**DATA SUPPLIED:**
-------------------------

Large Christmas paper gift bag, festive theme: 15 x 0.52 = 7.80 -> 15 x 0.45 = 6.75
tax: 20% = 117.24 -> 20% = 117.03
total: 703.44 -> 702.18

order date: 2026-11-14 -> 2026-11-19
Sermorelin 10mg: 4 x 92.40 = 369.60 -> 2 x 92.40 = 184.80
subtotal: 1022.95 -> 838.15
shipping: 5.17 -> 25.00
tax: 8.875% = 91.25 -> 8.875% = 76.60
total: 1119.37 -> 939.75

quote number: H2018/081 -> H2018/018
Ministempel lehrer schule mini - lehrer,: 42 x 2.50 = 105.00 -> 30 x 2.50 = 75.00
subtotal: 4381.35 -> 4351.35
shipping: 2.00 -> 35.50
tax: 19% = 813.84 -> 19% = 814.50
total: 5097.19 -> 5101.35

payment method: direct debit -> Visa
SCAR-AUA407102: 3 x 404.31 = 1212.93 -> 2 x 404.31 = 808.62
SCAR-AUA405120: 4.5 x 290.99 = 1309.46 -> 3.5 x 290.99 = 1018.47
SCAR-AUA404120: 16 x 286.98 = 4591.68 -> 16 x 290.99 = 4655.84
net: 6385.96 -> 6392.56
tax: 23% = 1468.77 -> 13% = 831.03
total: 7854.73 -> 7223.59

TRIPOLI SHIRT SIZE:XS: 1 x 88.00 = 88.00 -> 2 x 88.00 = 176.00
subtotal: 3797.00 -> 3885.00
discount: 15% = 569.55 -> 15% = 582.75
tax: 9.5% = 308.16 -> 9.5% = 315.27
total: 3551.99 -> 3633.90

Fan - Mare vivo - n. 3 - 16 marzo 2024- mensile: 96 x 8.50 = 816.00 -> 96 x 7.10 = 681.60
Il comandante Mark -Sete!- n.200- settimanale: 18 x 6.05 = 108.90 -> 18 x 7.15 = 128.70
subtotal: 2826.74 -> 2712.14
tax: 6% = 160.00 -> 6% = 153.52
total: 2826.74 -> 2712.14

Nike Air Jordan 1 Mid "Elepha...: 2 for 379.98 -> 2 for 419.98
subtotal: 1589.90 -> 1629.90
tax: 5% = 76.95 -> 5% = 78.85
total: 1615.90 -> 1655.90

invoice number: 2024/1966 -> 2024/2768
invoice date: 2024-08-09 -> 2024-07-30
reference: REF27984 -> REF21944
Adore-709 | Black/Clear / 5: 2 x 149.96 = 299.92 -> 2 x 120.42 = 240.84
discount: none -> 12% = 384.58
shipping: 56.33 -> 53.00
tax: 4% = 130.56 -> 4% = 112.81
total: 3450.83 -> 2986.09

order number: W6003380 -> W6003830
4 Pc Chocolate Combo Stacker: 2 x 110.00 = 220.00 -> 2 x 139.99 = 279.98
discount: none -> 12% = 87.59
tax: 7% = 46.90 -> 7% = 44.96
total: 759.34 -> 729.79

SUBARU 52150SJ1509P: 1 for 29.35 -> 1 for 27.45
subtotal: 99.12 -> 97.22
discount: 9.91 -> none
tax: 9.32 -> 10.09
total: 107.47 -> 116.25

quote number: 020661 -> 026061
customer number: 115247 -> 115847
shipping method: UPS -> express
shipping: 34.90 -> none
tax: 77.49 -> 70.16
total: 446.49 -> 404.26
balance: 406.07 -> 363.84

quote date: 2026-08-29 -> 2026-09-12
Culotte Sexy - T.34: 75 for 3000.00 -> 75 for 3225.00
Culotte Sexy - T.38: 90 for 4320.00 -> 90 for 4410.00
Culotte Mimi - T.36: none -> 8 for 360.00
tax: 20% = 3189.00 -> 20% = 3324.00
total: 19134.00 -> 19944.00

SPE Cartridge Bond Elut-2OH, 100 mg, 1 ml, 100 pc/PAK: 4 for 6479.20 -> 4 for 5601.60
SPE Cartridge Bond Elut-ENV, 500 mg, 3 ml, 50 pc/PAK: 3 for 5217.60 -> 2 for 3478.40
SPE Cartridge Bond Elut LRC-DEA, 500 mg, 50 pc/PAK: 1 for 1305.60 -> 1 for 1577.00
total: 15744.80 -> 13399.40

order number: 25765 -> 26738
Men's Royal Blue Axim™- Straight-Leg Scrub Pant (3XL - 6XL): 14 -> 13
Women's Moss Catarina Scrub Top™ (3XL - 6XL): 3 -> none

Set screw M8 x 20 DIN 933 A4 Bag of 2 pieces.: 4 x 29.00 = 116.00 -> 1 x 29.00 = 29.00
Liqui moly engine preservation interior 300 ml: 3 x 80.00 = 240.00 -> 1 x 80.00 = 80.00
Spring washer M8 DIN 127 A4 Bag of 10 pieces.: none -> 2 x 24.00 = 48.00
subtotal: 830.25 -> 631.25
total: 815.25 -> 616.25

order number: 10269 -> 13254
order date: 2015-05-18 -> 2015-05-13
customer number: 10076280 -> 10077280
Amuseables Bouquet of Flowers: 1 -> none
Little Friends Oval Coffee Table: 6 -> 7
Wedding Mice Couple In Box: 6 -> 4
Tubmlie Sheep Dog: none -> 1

-------------------------

**WHAT THE EXERCISE ASKS:** For this exercise, repeat exactly the lines of the data above from the one with "quote number: H2018/081 -> H2018/018" down to the one with "order number: W6003380 -> W6003830", both end lines included.

**SOLUTION FOR THIS TASK:**
quote number: H2018/081 -> H2018/018
Ministempel lehrer schule mini - lehrer,: 42 x 2.50 = 105.00 -> 30 x 2.50 = 75.00
subtotal: 4381.35 -> 4351.35
shipping: 2.00 -> 35.50
tax: 19% = 813.84 -> 19% = 814.50
total: 5097.19 -> 5101.35

payment method: direct debit -> Visa
SCAR-AUA407102: 3 x 404.31 = 1212.93 -> 2 x 404.31 = 808.62
SCAR-AUA405120: 4.5 x 290.99 = 1309.46 -> 3.5 x 290.99 = 1018.47
SCAR-AUA404120: 16 x 286.98 = 4591.68 -> 16 x 290.99 = 4655.84
net: 6385.96 -> 6392.56
tax: 23% = 1468.77 -> 13% = 831.03
total: 7854.73 -> 7223.59

TRIPOLI SHIRT SIZE:XS: 1 x 88.00 = 88.00 -> 2 x 88.00 = 176.00
subtotal: 3797.00 -> 3885.00
discount: 15% = 569.55 -> 15% = 582.75
tax: 9.5% = 308.16 -> 9.5% = 315.27
total: 3551.99 -> 3633.90

Fan - Mare vivo - n. 3 - 16 marzo 2024- mensile: 96 x 8.50 = 816.00 -> 96 x 7.10 = 681.60
Il comandante Mark -Sete!- n.200- settimanale: 18 x 6.05 = 108.90 -> 18 x 7.15 = 128.70
subtotal: 2826.74 -> 2712.14
tax: 6% = 160.00 -> 6% = 153.52
total: 2826.74 -> 2712.14

Nike Air Jordan 1 Mid "Elepha...: 2 for 379.98 -> 2 for 419.98
subtotal: 1589.90 -> 1629.90
tax: 5% = 76.95 -> 5% = 78.85
total: 1615.90 -> 1655.90

invoice number: 2024/1966 -> 2024/2768
invoice date: 2024-08-09 -> 2024-07-30
reference: REF27984 -> REF21944
Adore-709 | Black/Clear / 5: 2 x 149.96 = 299.92 -> 2 x 120.42 = 240.84
discount: none -> 12% = 384.58
shipping: 56.33 -> 53.00
tax: 4% = 130.56 -> 4% = 112.81
total: 3450.83 -> 2986.09

order number: W6003380 -> W6003830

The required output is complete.